Once the immediate response is complete, use the incident to drive longer-term improvements:

  • Enforce MFA across all accounts, not just affected ones — most businesses should have done this before an incident forces it
  • Introduce a password manager for all employees to reduce credential reuse
  • Review OAuth grants on affected accounts — a compromised credential may have been used to authorise third-party applications (including AI tools) before the breach was detected
  • Run a full credential exposure check across all email domains you control, not just the one where the breach was found
  • Set up ongoing breach monitoring so future exposures are detected in hours rather than months

How Governably helps

Governably runs ongoing credential exposure monitoring across your email domains, alerting you when addresses appear in new breaches and providing context on what data was exposed and what the risk level is. It combines breach data with your OAuth grant audit to identify cases where a compromised account may have already been used to authorise AI tools with sensitive data access — giving you a complete picture rather than an isolated data point.

Frequently asked questions

How do I check if employee emails have been in a data breach?

Use HaveIBeenPwned (haveibeenpwned.com) — verified domain owners can search all addresses under their domain at once for free. Commercial tools including Governably offer broader coverage including private breach databases and credential stuffing lists.

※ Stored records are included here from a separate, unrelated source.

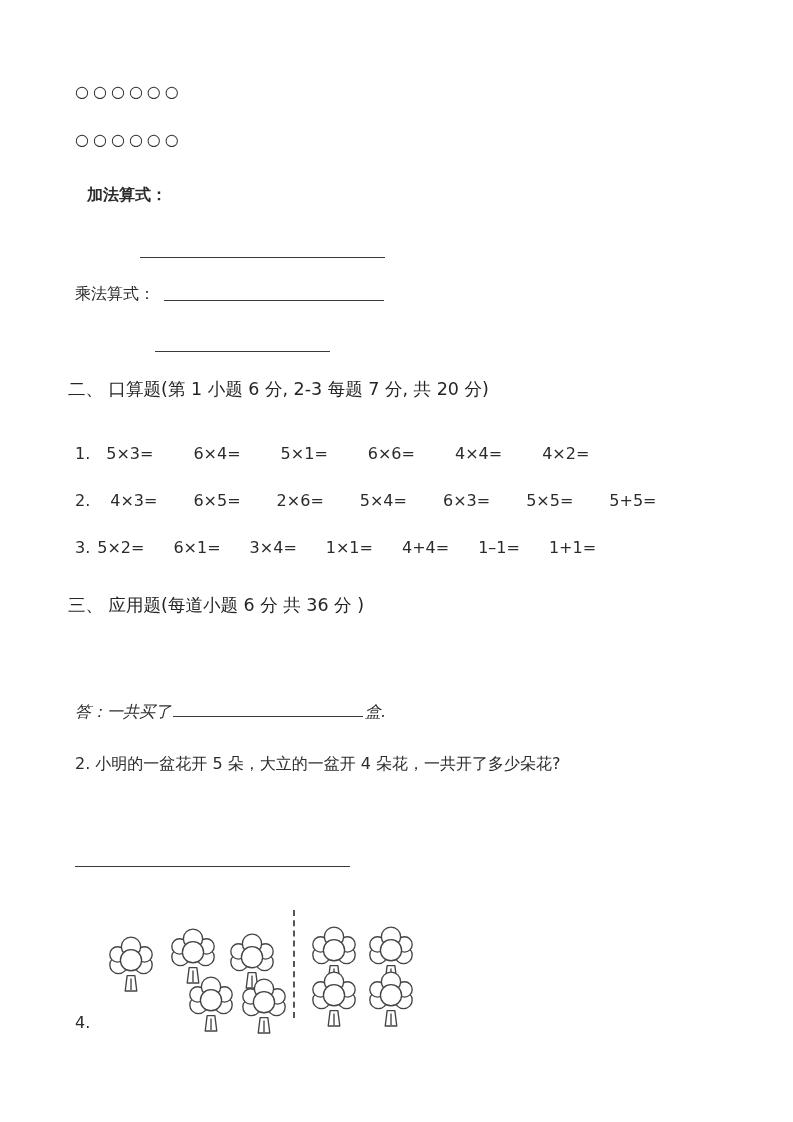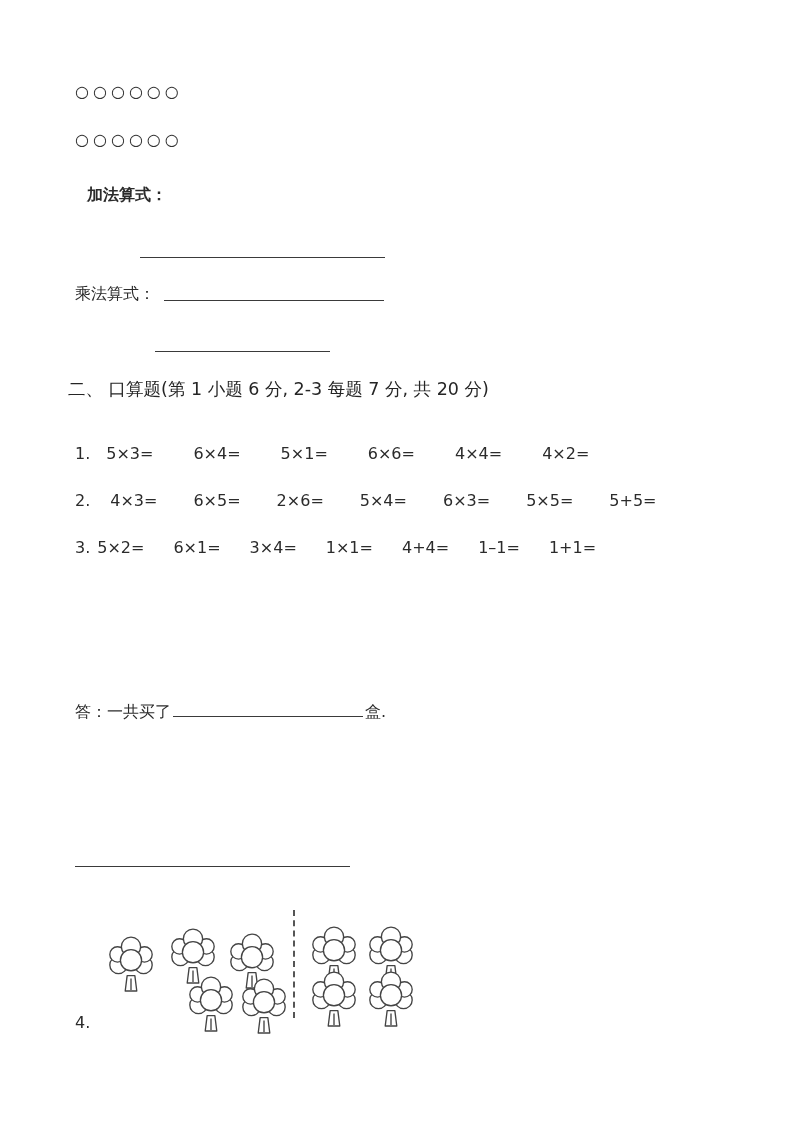"三、 应用题(每道小题 6 分 共" div.abs { html: none -> <div>三、 应用题(每道小题 6 分 共 36 分 )</div> }
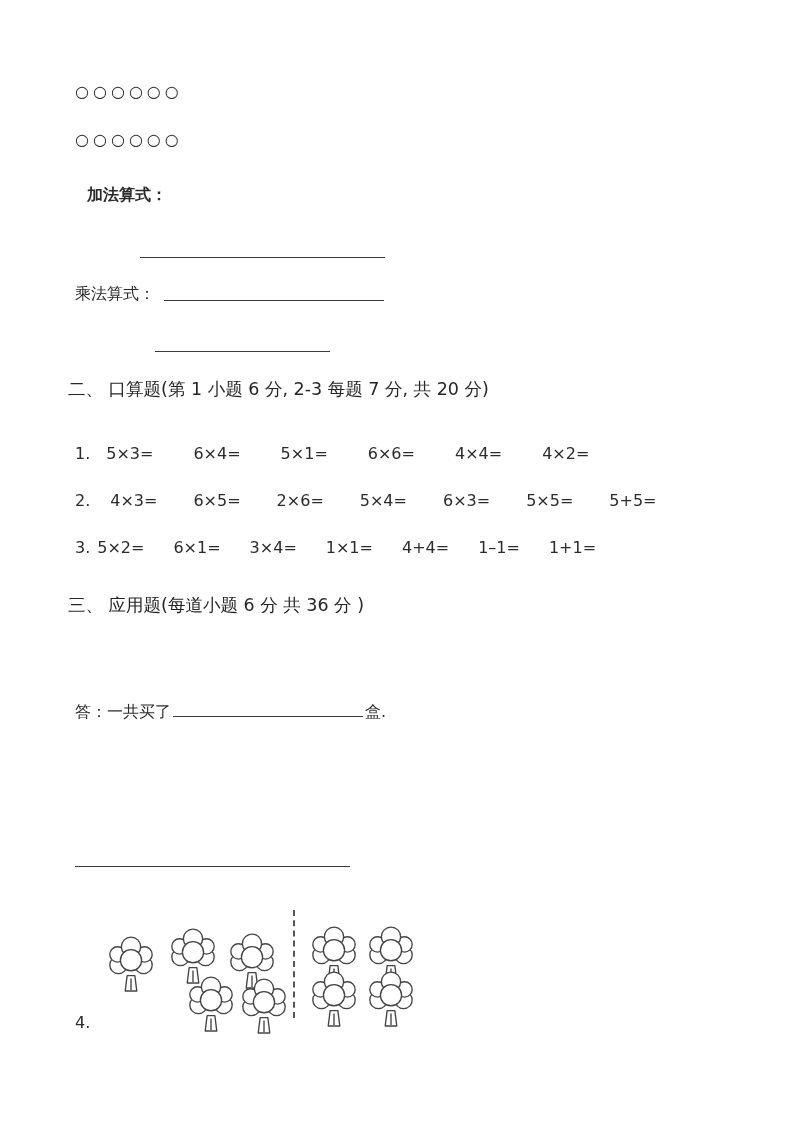"答：一共买了" div.abs { font-style: none -> italic }
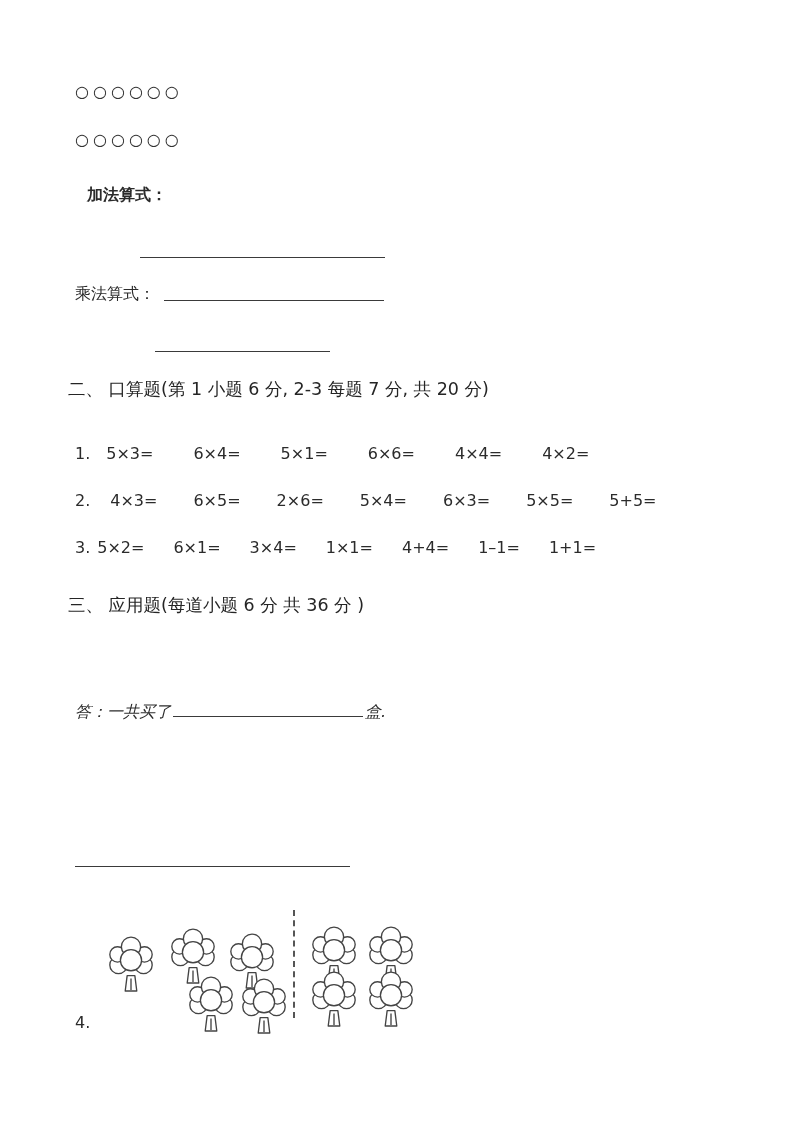"2. 小明的一盆花开 5 朵，大立的一盆开 4" div.abs { html: none -> <div>2. 小明的一盆花开 5 朵，大立的一盆开 4 朵花，一共开了多少朵花?</div> }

What is the first thing to do when an employee email is found in a breach?

Force a password reset on the affected account immediately via your admin console. Do not wait for the employee to do it voluntarily. Verify MFA is active before they log back in, and audit active sessions for the affected account.

Does finding employee emails in a breach trigger GDPR notification obligations?

It depends on what was exposed and the risk to affected individuals. Breaches exposing passwords, financial data, or personal data that creates risk to employees must be assessed against the ICO notification threshold. If the risk is high, notify the ICO within 72 hours and inform affected individuals without undue delay.

How do I know if the same password is used for work accounts?

You cannot know for certain — treat any breach of a work email address as a credential risk and enforce a reset regardless. Password reuse across personal and work accounts is extremely common. Check whether breach records include the actual password, which indicates higher immediate risk.